相続開始から遺産である預貯金を引き出すまでの基本的な流れ
被相続人が亡くなってから遺産である預貯金を引き出すまでは、どのような流れとなるのでしょうか? ここでは、一般的な流れを解説します。
金融機関に死亡の連絡を入れる
被相続人が亡くなったら、できるだけ早期に金融機関に死亡の連絡をしてください。預金が凍結しないあいだは、ほかの相続人が被相続人のキャッシュカードを使って預金を引き出してしまう可能性があるためです。
そのようなトラブルを避けるため、被相続人の口座は早期に凍結してもらうことをおすすめします。
必要に応じて残高証明書を取得する
次に、必要に応じて金融機関から残高証明を取り寄せます。通帳を紛失している場合は残高がわからないため、残高証明の取得が必要です。
また、定期預金がある場合においては通帳や証書を見ただけでは解約によって受け取れる金額がわからないことが多いため、残高証明を取得することが多いでしょう。残高証明書は、相続人の一部のみから請求することが可能です。
相続人を確定する
残高証明書の取り寄せと並行して、相続人の確定を進めます。遺産分割協議は相続人全員で行う必要があり、相続人が1人でも漏れた遺産分割協議は無効となってしまうためです。
相続人の確定は、戸籍謄本や除籍謄本などを取り寄せることによって行います。たとえば、被相続人の出生から死亡までの連続した戸籍謄本や除籍謄本、原戸籍謄本を確認することで、死亡時点での配偶者の有無のみならず、被相続人に子どもがいたかどうかや、子どもが何人いたかなどがわかります。
自分で相続人の確定をするのが難しい場合は、弁護士などの専門家へご相談ください。
遺産を洗い出す
相続人の確定と並行して、遺産の洗い出しを行います。遺産にどのようなものがあったのかがわからなければ、遺産分割協議を行うことが難しいためです。遺産を洗い出したら、一覧表にまとめておくと遺産分割協議の参考としやすいでしょう。
被相続人が一人暮らしであった場合や、被相続人と同居していた者の協力が得られない場合など、遺産の洗い出しが難しい場合は弁護士などの専門家へご相談ください。
遺産分割協議をする
相続人と遺産の確定ができたら、遺産分割協議を行います。遺産分割協議は相続人全員が一堂に会して行っても構いませんし、電話などで1人ひとりから同意を取り付ける形で行っても構いません。

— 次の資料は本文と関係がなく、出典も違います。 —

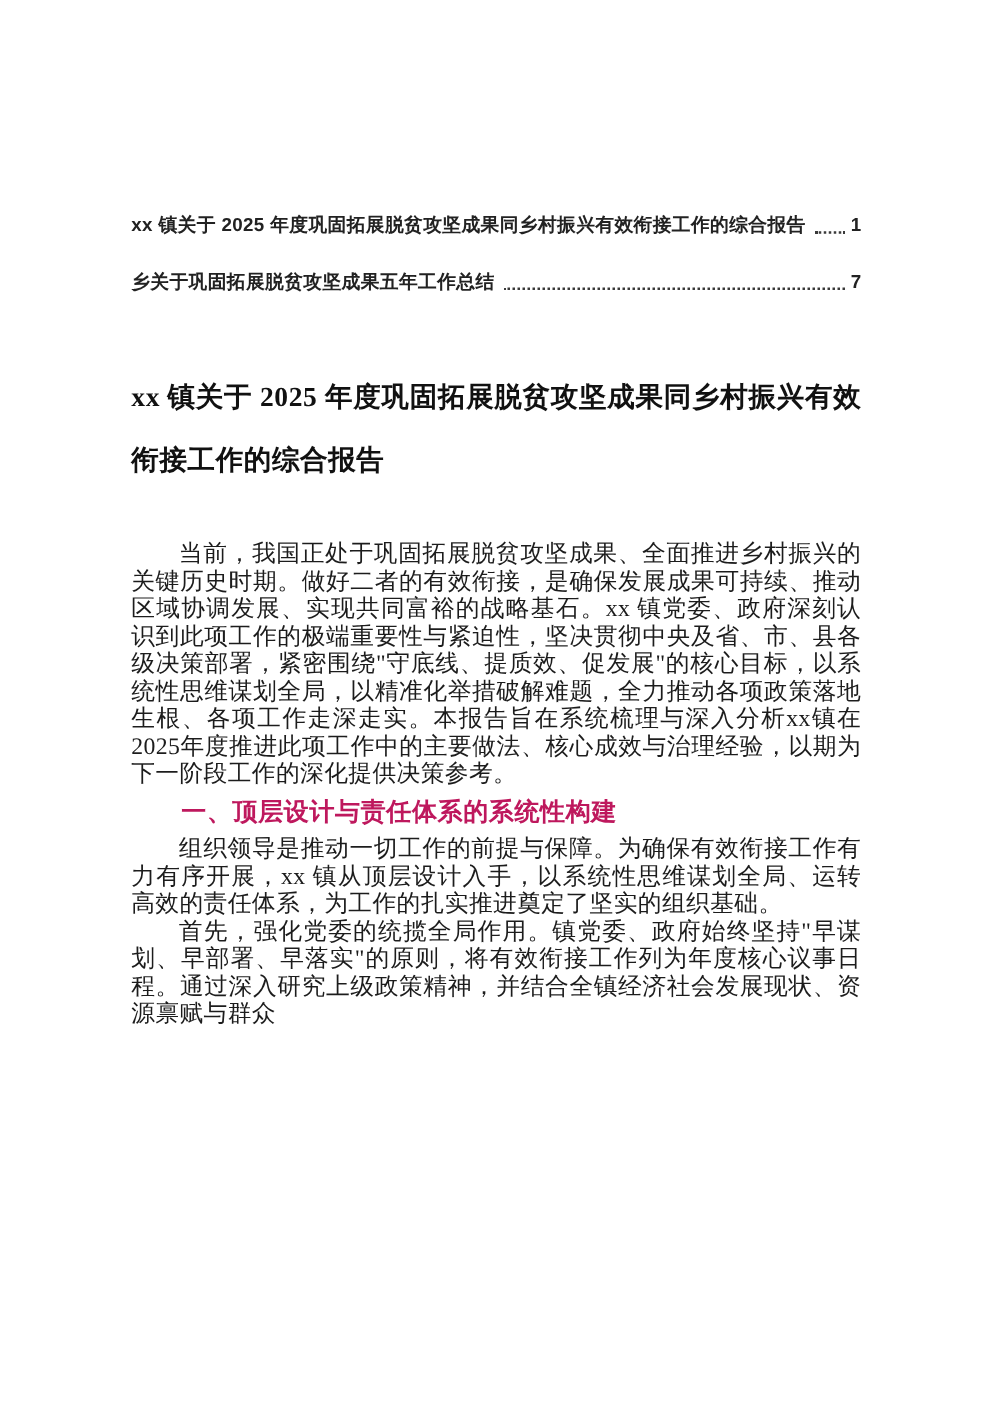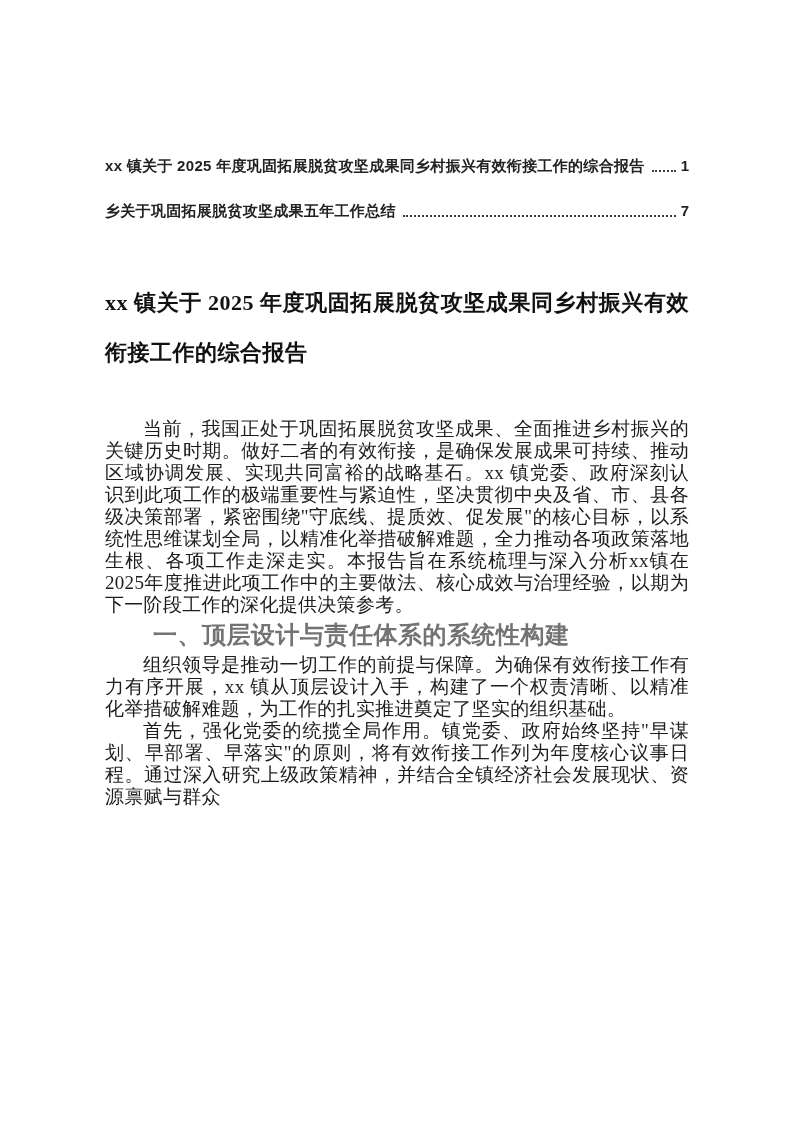--- a/index.html
+++ b/index.html
@@ -3,21 +3,21 @@
 <meta charset="utf-8">
 <style>
   * { margin: 0; padding: 0; box-sizing: border-box; }
   html, body { background: #ffffff; }
   body { font-family: "Liberation Serif", "DejaVu Serif", serif; }
 
   .page {
     position: relative;
     width: 793px;
     height: 960px;
-    margin: 0 auto;
+    margin: 15px auto;
     background: #ffffff;
     color: #1c1c1c;
     overflow: hidden;
   }
 
   .content {
     position: absolute;
     left: 105px;
     right: 104px;
     top: 0;
@@ -67,24 +67,24 @@
     line-height: 22px;
     text-align: justify;
     text-align-last: left;
     text-indent: 2em;
     color: #1c1c1c;
     letter-spacing: 0.3px;
   }
   .section-heading {
     font-family: "Liberation Sans", "DejaVu Sans", sans-serif;
     font-weight: 700;
-    font-size: 24px;
+    font-size: 20px;
     line-height: 38px;
     text-indent: 2em;
-    color: #737373;
+    color: #be185d;
     letter-spacing: 0.5px;
   }
 
   
   .footer {
     position: absolute;
     top: 1028px;
     right: 126px;
     display: inline-flex;
     align-items: center;
@@ -114,21 +114,21 @@
       </div>
     </div>
 
     <h1 class="doc-title">xx 镇关于 2025 年度巩固拓展脱贫攻坚成果同乡村振兴有效衔接工作的综合报告</h1>
 
     <div class="body-block">
       <p class="body-par">当前，我国正处于巩固拓展脱贫攻坚成果、全面推进乡村振兴的关键历史时期。做好二者的有效衔接，是确保发展成果可持续、推动区域协调发展、实现共同富裕的战略基石。xx 镇党委、政府深刻认识到此项工作的极端重要性与紧迫性，坚决贯彻中央及省、市、县各级决策部署，紧密围绕"守底线、提质效、促发展"的核心目标，以系统性思维谋划全局，以精准化举措破解难题，全力推动各项政策落地生根、各项工作走深走实。本报告旨在系统梳理与深入分析xx镇在2025年度推进此项工作中的主要做法、核心成效与治理经验，以期为下一阶段工作的深化提供决策参考。</p>
 
       <h2 class="section-heading">一、顶层设计与责任体系的系统性构建</h2>
 
-      <p class="body-par">组织领导是推动一切工作的前提与保障。为确保有效衔接工作有力有序开展，xx 镇从顶层设计入手，构建了一个权责清晰、以精准化举措破解难题，为工作的扎实推进奠定了坚实的组织基础。</p>
+      <p class="body-par">组织领导是推动一切工作的前提与保障。为确保有效衔接工作有力有序开展，xx 镇从顶层设计入手，以系统性思维谋划全局、运转高效的责任体系，为工作的扎实推进奠定了坚实的组织基础。</p>
 
       <p class="body-par">首先，强化党委的统揽全局作用。镇党委、政府始终坚持"早谋划、早部署、早落实"的原则，将有效衔接工作列为年度核心议事日程。通过深入研究上级政策精神，并结合全镇经济社会发展现状、资源禀赋与群众</p>
     </div>
 
   </div>
 
   <div class="footer">
     <span class="dash">—</span>
     <span class="num">1</span>
     <span class="dash">—</span>

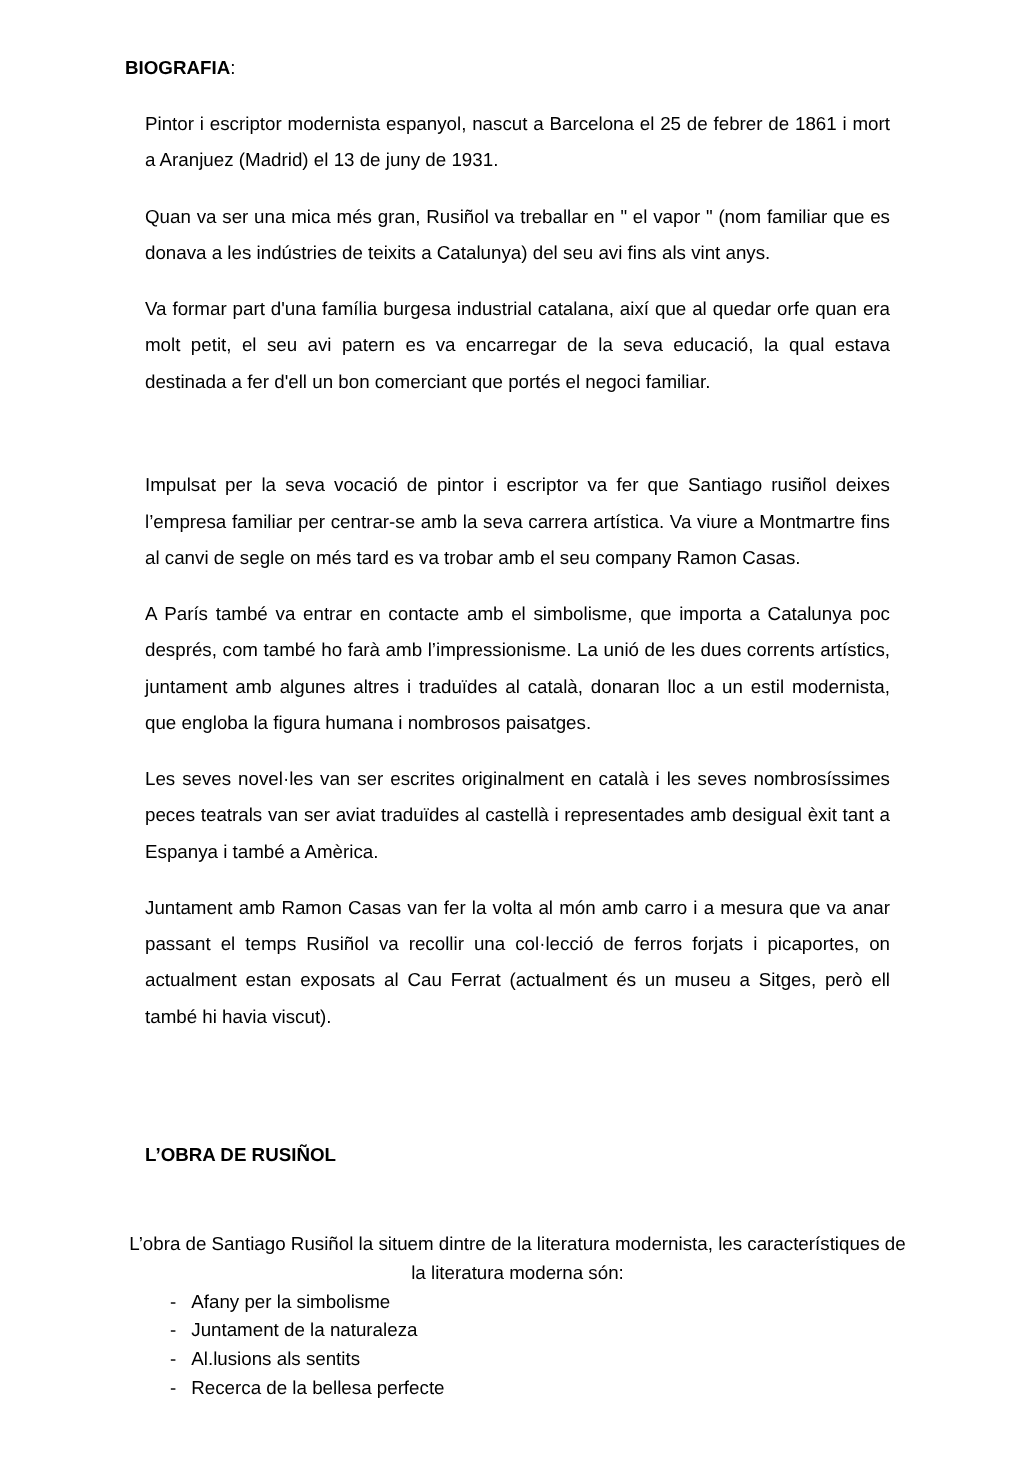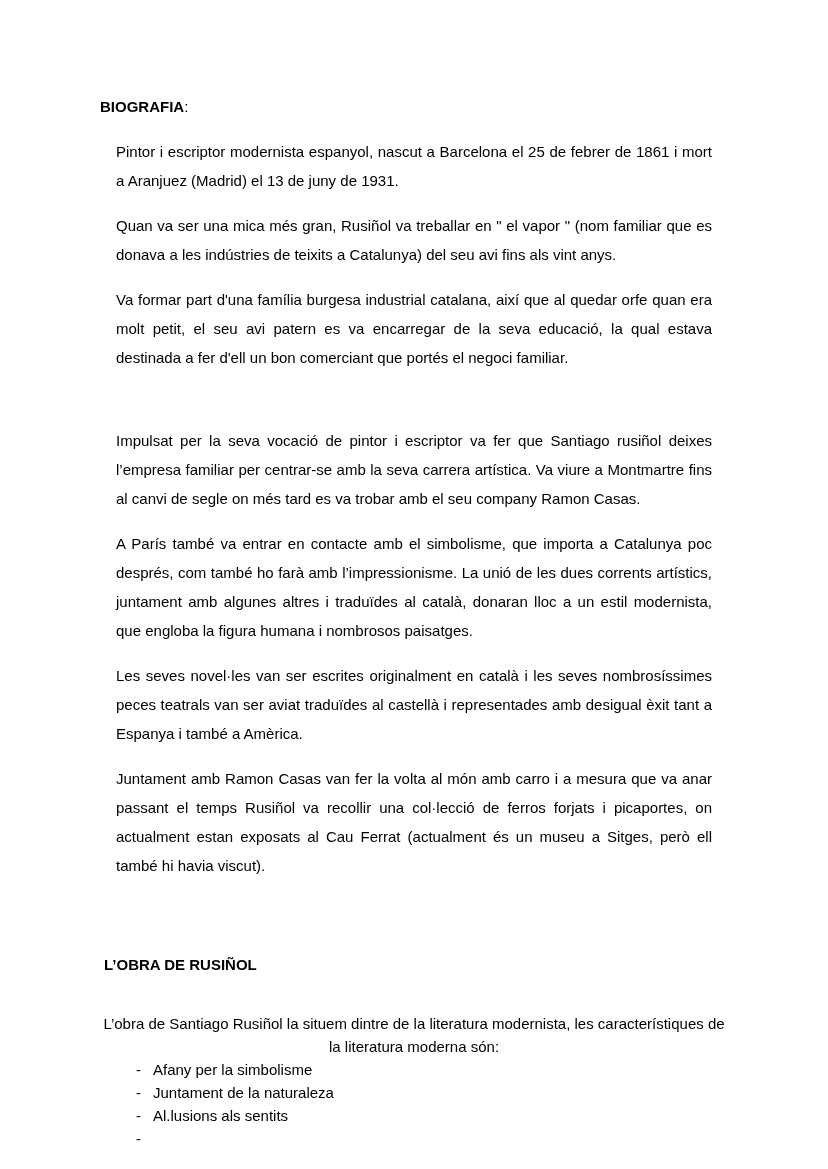--- a/index.html
+++ b/index.html
@@ -14,21 +14,21 @@
     background: #ffffff;
     color: #000000;
     font-family: "Liberation Sans", sans-serif;
     overflow: hidden;
   }
   .content {
     position: absolute;
     left: 100px;
     top: 0;
     width: 628px;
-    padding-top: 92px;
+    padding-top: 40px;
   }
   .h1 {
     font-size: 15px;
     font-weight: bold;
     line-height: 29px;
     margin: 0;
   }
   .h1 .colon {
     font-weight: normal;
   }
@@ -39,21 +39,21 @@
     text-align: justify;
     text-justify: inter-word;
   }
   .spacer-a { height: 22px; }
   .spacer-b { height: 54px; }
   .spacer-c { height: 32px; }
   .h2 {
     font-size: 15px;
     font-weight: bold;
     line-height: 22px;
-    margin: 4px;
+    margin: 16px;
   }
   p.intro {
     margin: 0;
     font-size: 15px;
     line-height: 23px;
     text-align: center;
   }
   ul.dash {
     list-style: none;
     margin: 0;
@@ -106,17 +106,18 @@
       <li>
           <span class="marker">-</span>
           <span>Juntament de la naturaleza</span>
         </li>
       <li>
           <span class="marker">-</span>
           <span>Al.lusions als sentits</span>
         </li>
       <li>
           <span class="marker">-</span>
+          <span>Recerca de la bellesa perfecte</span>
         </li>
     </ul>
 
   </div>
 </div>
 
 </body></html>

遺産分割協議では、どの遺産を誰が相続するのかなどについて、明確に取り決めを行います。遺産分割は「配偶者が2分の1、長男4分の1、二男4分の1」などの法定相続分で行うほかにも、相続人全員が合意できるのであれば、たとえば「配偶者が全財産を相続する」など偏った内容で分割することも可能です。
ただし、遺産分割協議を成立させるには、相続人全員による合意が必要です。協議内容に合意しない相続人が1人でもいる場合は、協議を成立させることができません。
そこで、遺産分割調停を申し立てるなどして解決を図ることとなります。遺産分割調停とは、家庭裁判所の調停委員が意見を調整する形で進行する話し合いです。当事者間で遺産分割協議がまとまらない場合は、弁護士へご相談ください。
遺産分割協議書を作成する
遺産分割協議がまとまったら、合意した内容を記載した遺産分割協議書を作成します。遺産分割協議書には、各遺産を誰が相続することになったのかが明確にわかるように記載してください。
自分で作成することが難しい場合は、弁護士などの専門家に作成してもらうことも可能です。作成した遺産分割協議書には、相続人全員が署名と実印での押印を行います。
金融機関から手続書類を入手する
被相続人の預貯金を解約するには、遺産分割協議書のほか、その金融機関独自の書類が必要となることが一般的です。そのため、遺産分割協議書の作成と同時進行で、手続き先の金融機関から手続き書類を入手しておきましょう。
払い戻しの手続きをする
遺産分割協議書など必要書類がそろったら、金融機関で払い戻しや解約の手続きを行います。
解約の手続きは金融機関の窓口に出向いて行うことが多いものの、郵送で手続きができる金融機関も近年増えています。具体的な手続き方法は金融機関によって異なるため、あらかじめ手続き先の金融機関に確認しておくとよいでしょう。